SSE <- sum(mymodel$residuals^2)
SSE
## [1] 13767.48
The error sum of squares is 13767.48.
(SSY-SSE)/SSY
## [1] 0.9033419
The proportionate reduction of SSE relative to SSY is 0.9033419.
((SSY-SSE)/1)/(SSE/(8-1-1))
## [1] 56.07448
This corresponds to the F-statistic which is 56.07448. This tests whether there is a significant amount of variance to reject the null hypothesis that there is no relationship between the variables. Since this F-statistic is quite large, we can reject this null hypothesis.
ggplot(data=ChannelIslands) +
geom_point(mapping=aes(x=Area, y=Native), color="forestgreen", shape=15, size = 2.5) +
geom_smooth(mapping=aes(x=Area, y=Native), color="forestgreen") +
geom_point(mapping=aes(x=Area, y=Endemic), color="dodgerblue", shape=15, size = 2.5) +
geom_smooth(mapping=aes(x=Area, y=Endemic), color="dodgerblue") +
geom_point(mapping=aes(x=Area, y=Exotic), color="firebrick1", shape=15, size = 2.5) +
geom_smooth(mapping=aes(x=Area, y=Exotic), color="firebrick1") +
theme_gray()
## `geom_smooth()` using method = 'loess' and formula = 'y ~ x'
## `geom_smooth()` using method = 'loess' and formula = 'y ~ x'
## `geom_smooth()` using method = 'loess' and formula = 'y ~ x'
For Native plants, the slope between area and richness is higher than endemic and exotic.

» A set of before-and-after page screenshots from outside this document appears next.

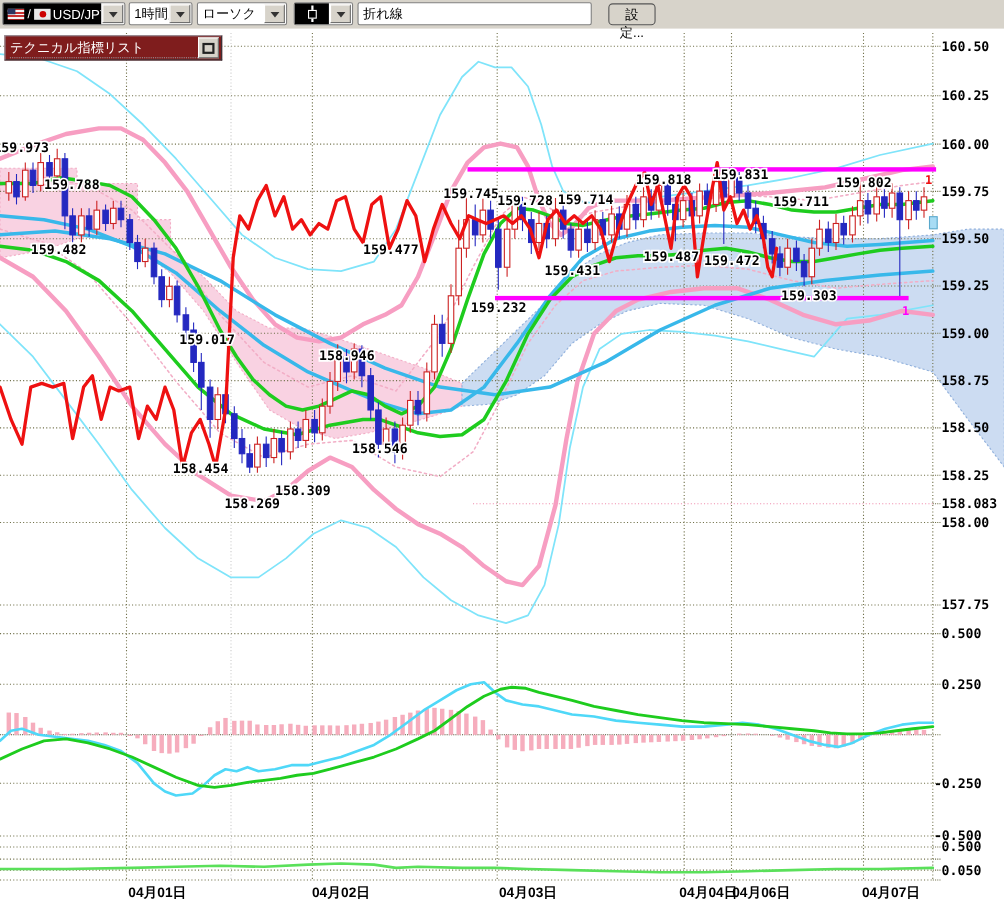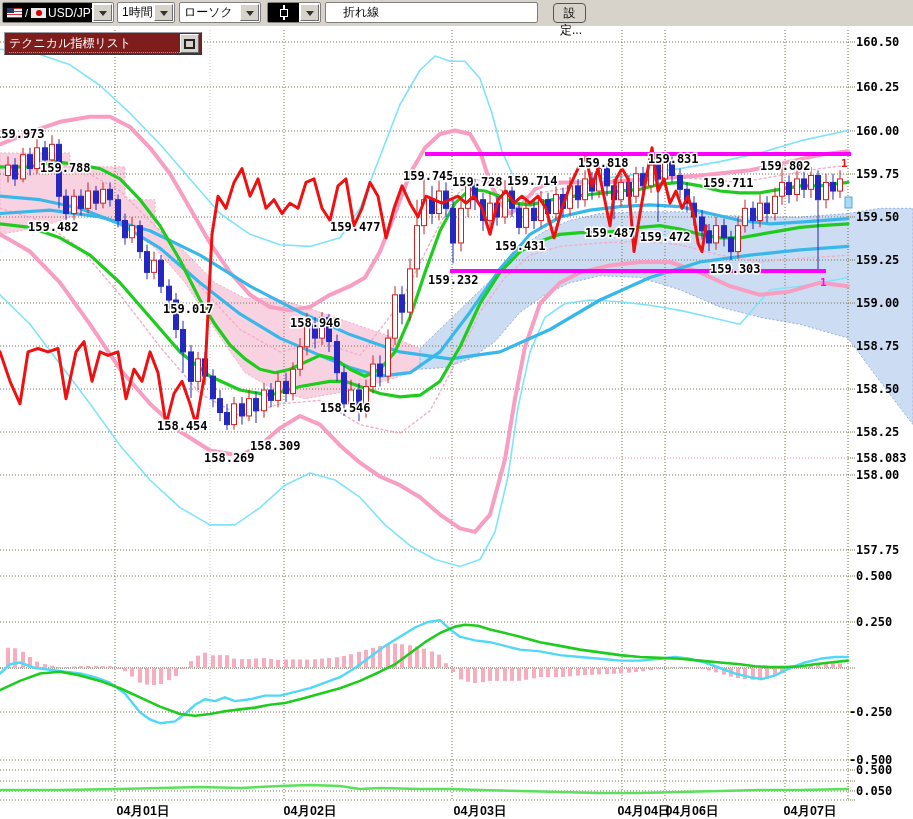"折れ線" .tb-input { padding: 0 17px -> 0 4px }
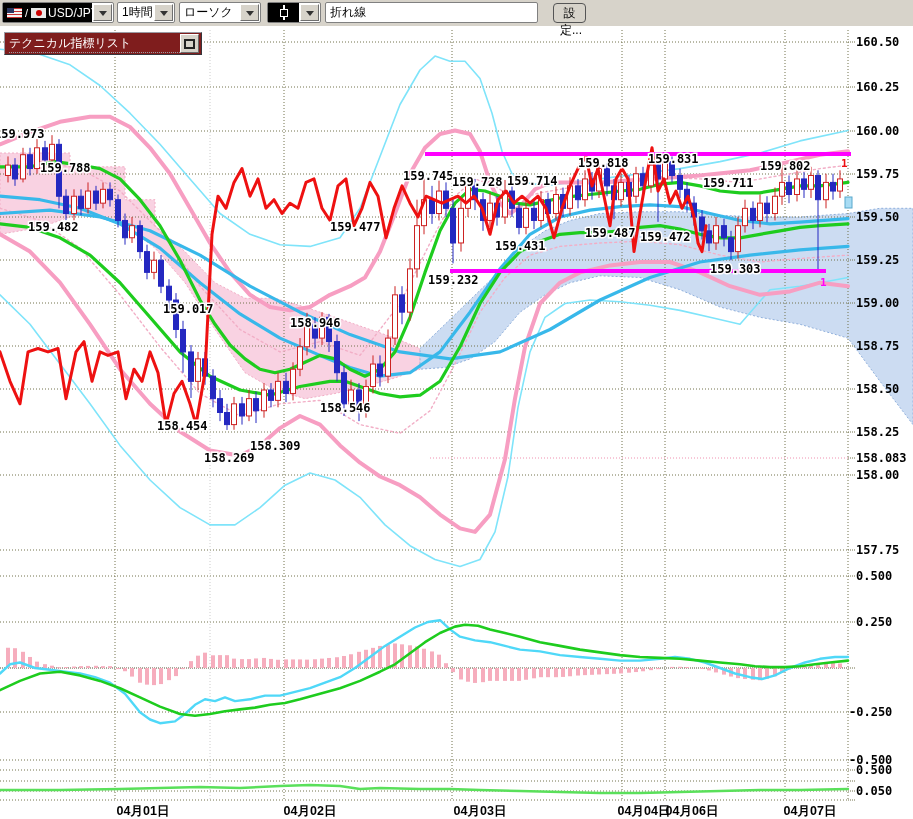"設定..." .btn-settings { width: 33px -> 43px }
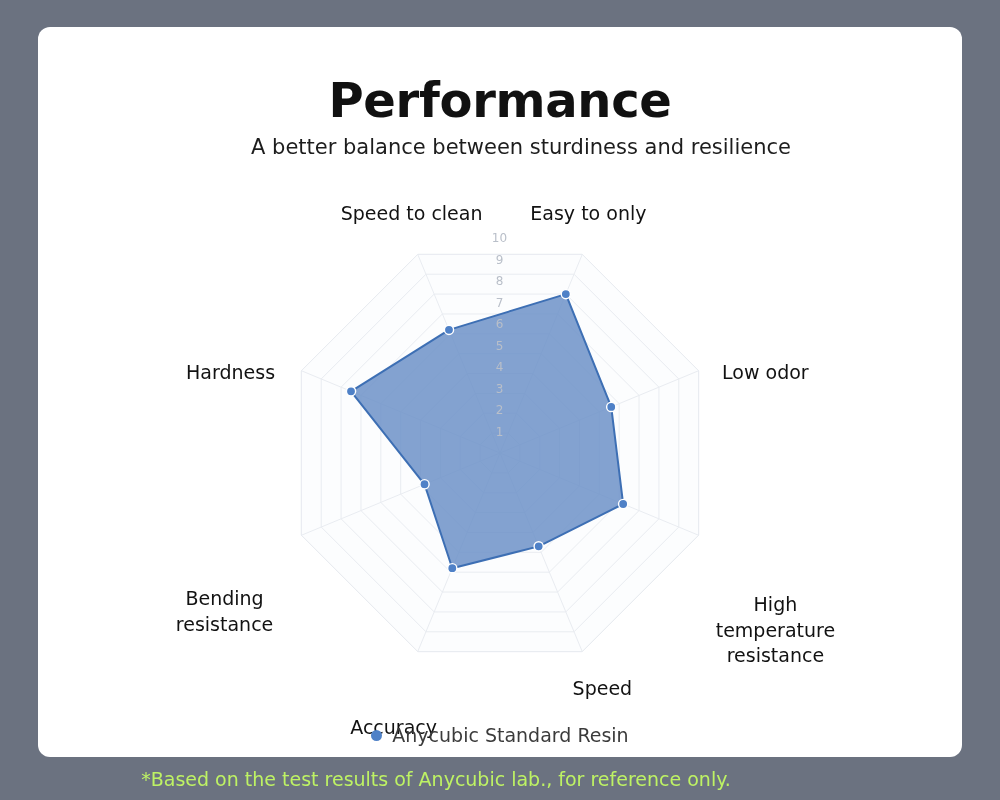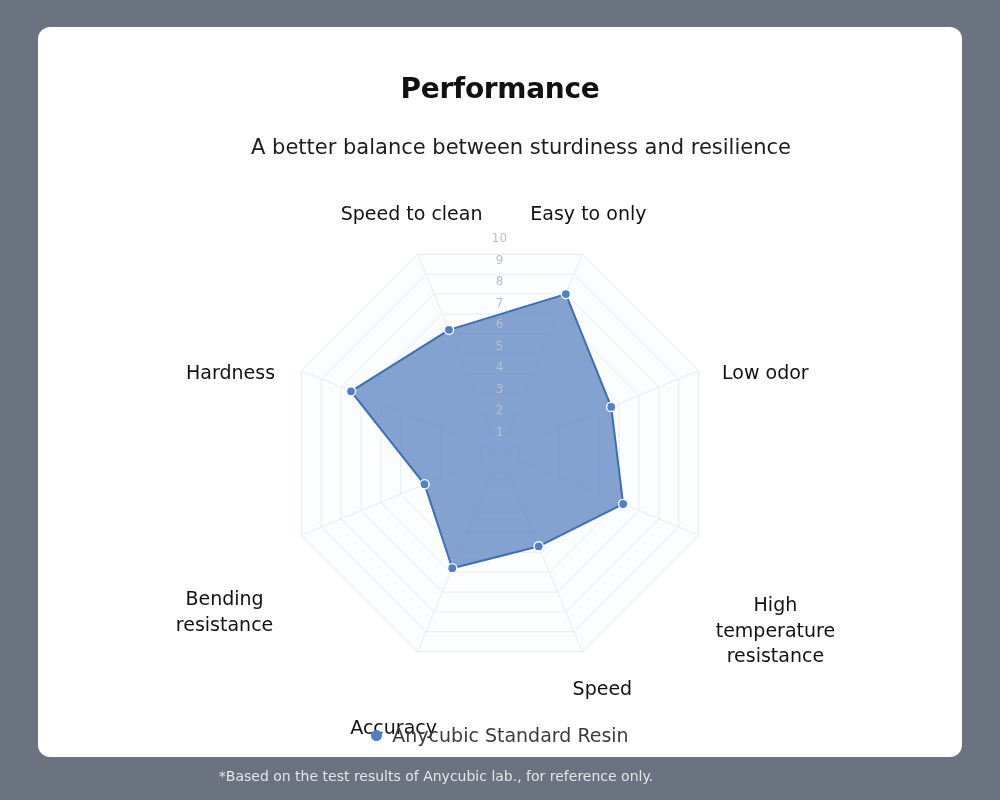"Performance" #chart-title { font-size: 28px -> 48px }
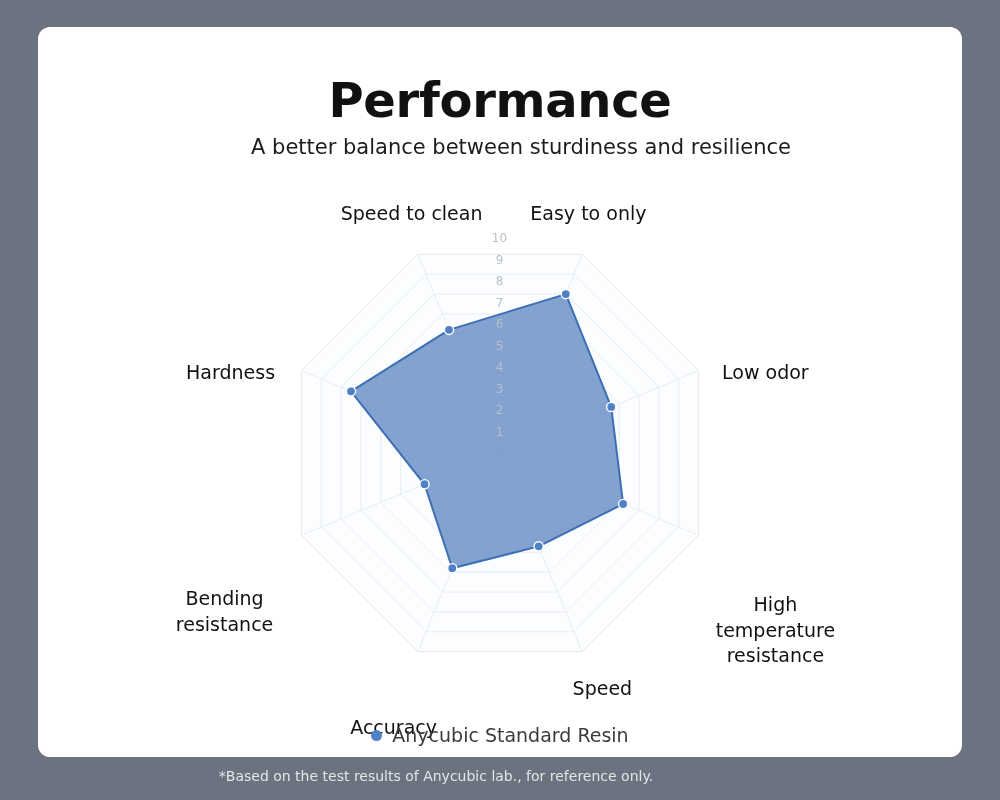"*Based on the test results" #footnote { color: #e5e5e5 -> #bef264; font-size: 14px -> 19px }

The intercept for Exotic plants is slightly higher than endemic plants though both seem to have fairly similar slopes.
islanddistance=data.frame(ChannelIslands$Island, mymodel$residuals, ChannelIslands$Dist)
ggplot(data=islanddistance) +
geom_point(mapping=aes(x=ChannelIslands.Dist, y=mymodel.residuals), color="forestgreen", shape=15, size = 2.5) +
geom_smooth(mapping=aes(x=ChannelIslands.Dist, y=mymodel.residuals), color="forestgreen") +
xlab("Island Distance") +
ylab("Model Residuals") +
ggtitle("Scatterplot of Model Residuals on Island Distance")

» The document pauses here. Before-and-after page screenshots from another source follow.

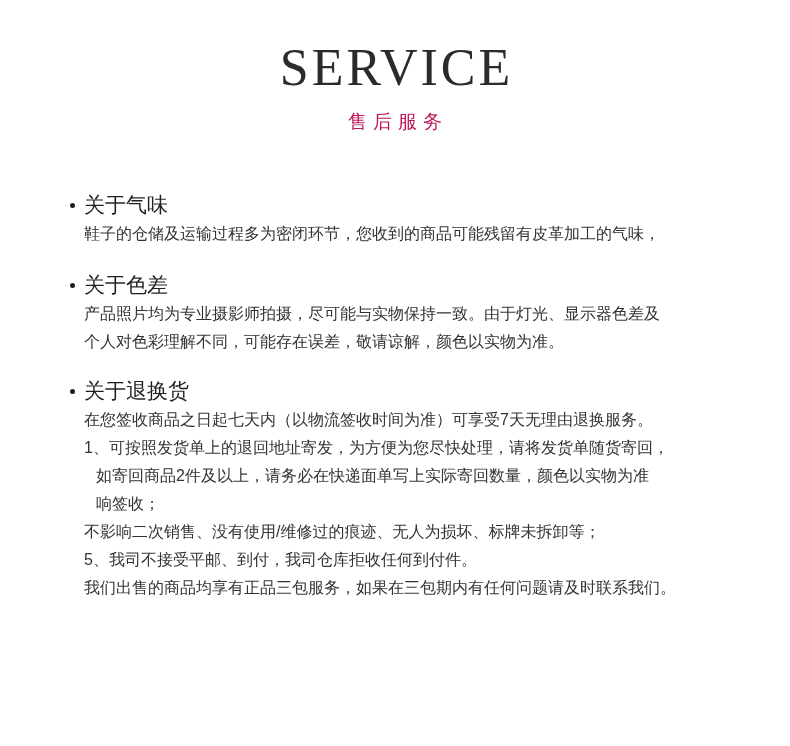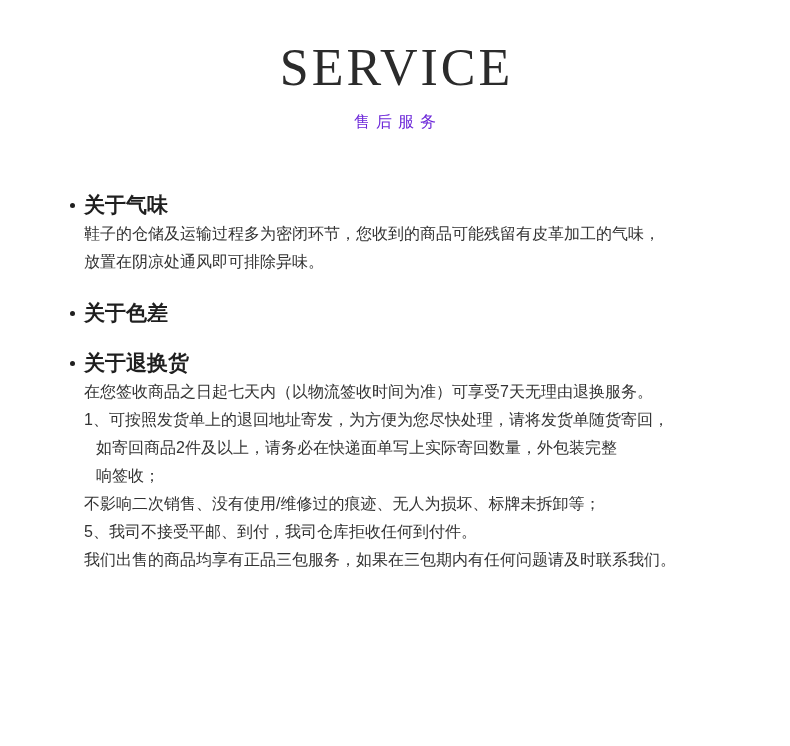"售后服务" .hdr-sub { color: #6d28d9 -> #be185d; font-size: 16px -> 19px }
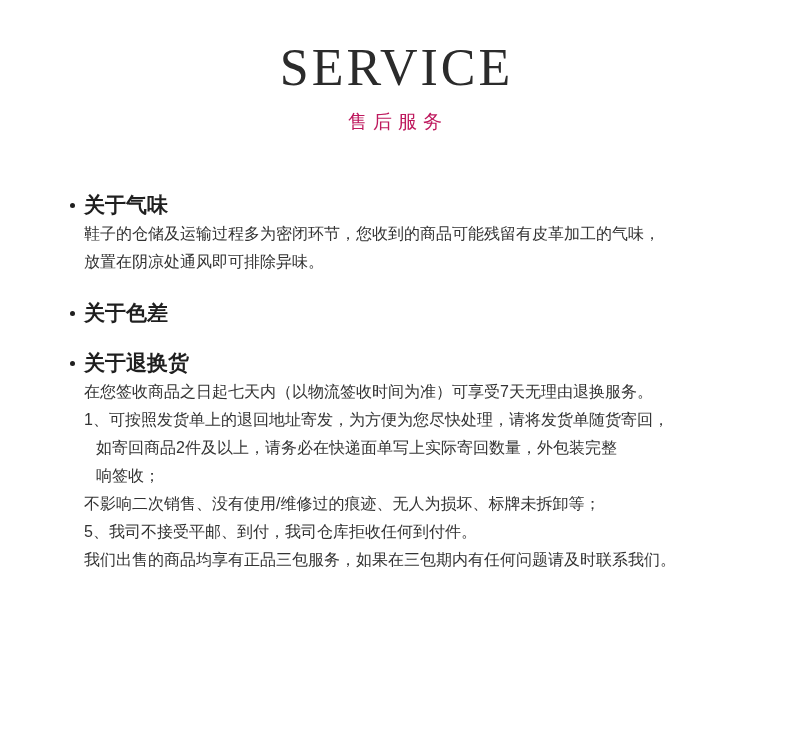"关于气味" .sec-title { font-weight: 700 -> 400 }
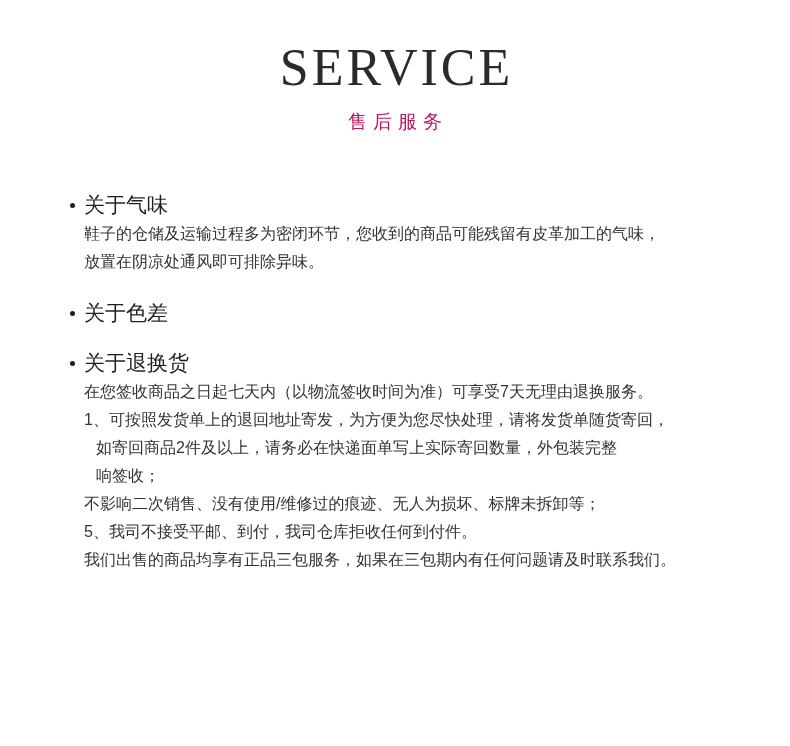"放置在阴凉处通风即可排除异味。" div.line { html: <div>放置在阴凉处通风即可排除异味。</div> -> none }
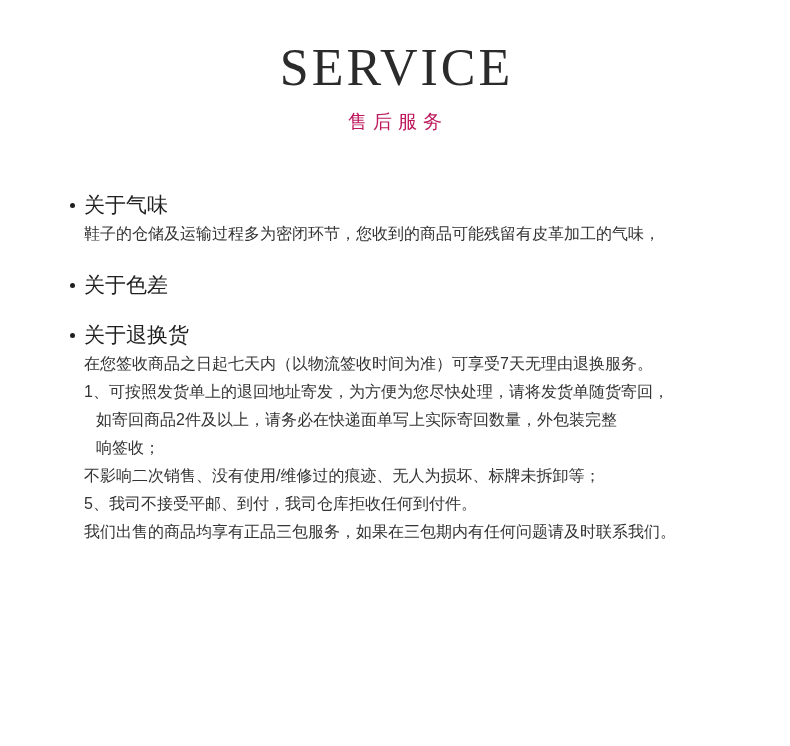"产品照片均为专业摄影师拍摄，尽可能与实物保持一致。由于灯光、显示器色差及" div.sec-body { html: none -> <div> <div>产品照片均为专业摄影师拍摄，尽可能与实物保持一致。由于灯光、显示器色差及</div> <div>个人对色彩理解不同，可能存在误差，敬请谅解，颜色以实物为准。</div> </div> }
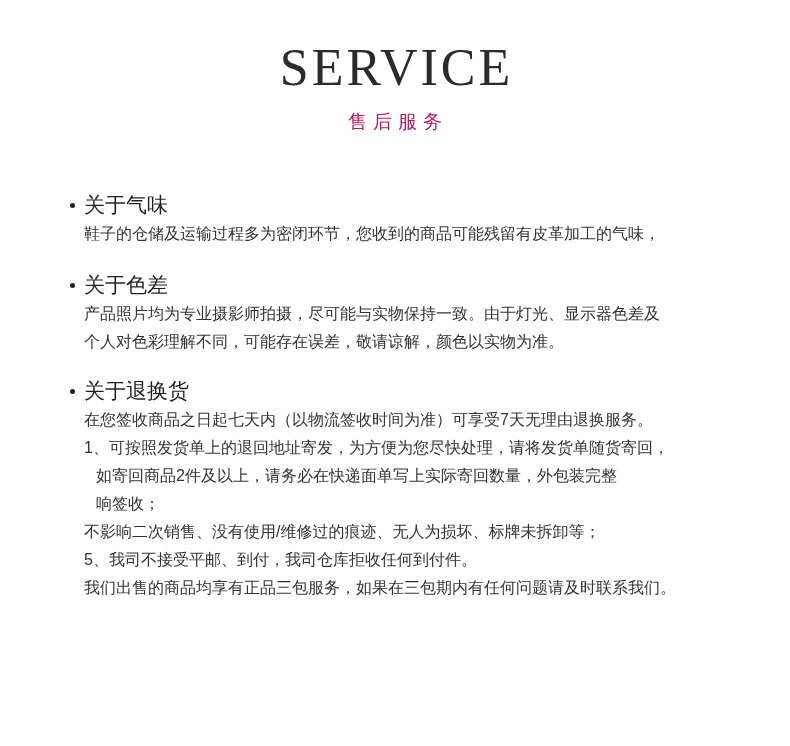"如寄回商品2件及以上，请务必在快递面单写上实际寄回数量，外包装完整" div.line { text: 外包装完整 -> 颜色以实物为准 }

## `geom_smooth()` using method = 'loess' and formula = 'y ~ x'
The above model suggests that as distance increases, the deviation from model richness becomes slightly smaller.
mymodel2 <- lm(mymodel$residuals ~ ChannelIslands$Dist)
summary(mymodel2)
##
## Call:
## lm(formula = mymodel$residuals ~ ChannelIslands$Dist)
##
## Residuals:
## Min 1Q Median 3Q Max
## -37.849 -18.320 8.098 15.904 29.724
##
## Coefficients:
## Estimate Std. Error t value Pr(>|t|)
## (Intercept) 71.3151 20.4815 3.482 0.01311 *
## ChannelIslands$Dist -1.4052 0.3621 -3.880 0.00817 **
## ---
## Signif. codes: 0 '***' 0.001 '**' 0.01 '*' 0.05 '.' 0.1 ' ' 1
##
## Residual standard error: 25.57 on 6 degrees of freedom
## Multiple R-squared: 0.7151, Adjusted R-squared: 0.6676
## F-statistic: 15.06 on 1 and 6 DF, p-value: 0.008167
The slope for the relationship between distance and the residuals of native species and area is -1.4052, the t-value is -3.880, and the R^2 is 0.7151. Since the p-value is 0.00817, which is less than 0.05, I can reject the null hypothesis that there is no relationship between the two variables. For every 1km increase in distance, the residuals of species decreases by 1.4052.
summary(mymodel)
##
## Call:
## lm(formula = ChannelIslands$Native ~ ChannelIslands$Area)
##
## Residuals:
## Min 1Q Median 3Q Max
## -57.612 -34.226 -7.542 34.551 61.581
##
## Coefficients:
## Estimate Std. Error t value Pr(>|t|)
## (Intercept) 124.8303 25.9310 4.814 0.002958 **
## ChannelIslands$Area 1.2376 0.1653 7.488 0.000293 ***
## ---
## Signif. codes: 0 '***' 0.001 '**' 0.01 '*' 0.05 '.' 0.1 ' ' 1
##
## Residual standard error: 47.9 on 6 degrees of freedom
## Multiple R-squared: 0.9033, Adjusted R-squared: 0.8872
## F-statistic: 56.07 on 1 and 6 DF, p-value: 0.0002931
summary(mymodel2)
##
## Call:
## lm(formula = mymodel$residuals ~ ChannelIslands$Dist)
##
## Residuals:
## Min 1Q Median 3Q Max
## -37.849 -18.320 8.098 15.904 29.724
##
## Coefficients:
## Estimate Std. Error t value Pr(>|t|)
## (Intercept) 71.3151 20.4815 3.482 0.01311 *
## ChannelIslands$Dist -1.4052 0.3621 -3.880 0.00817 **
## ---
## Signif. codes: 0 '***' 0.001 '**' 0.01 '*' 0.05 '.' 0.1 ' ' 1
##
## Residual standard error: 25.57 on 6 degrees of freedom
## Multiple R-squared: 0.7151, Adjusted R-squared: 0.6676
## F-statistic: 15.06 on 1 and 6 DF, p-value: 0.008167
90.33% of the variation in native richness is explained by area, while 71.51% of the remaining variance is explained by distance.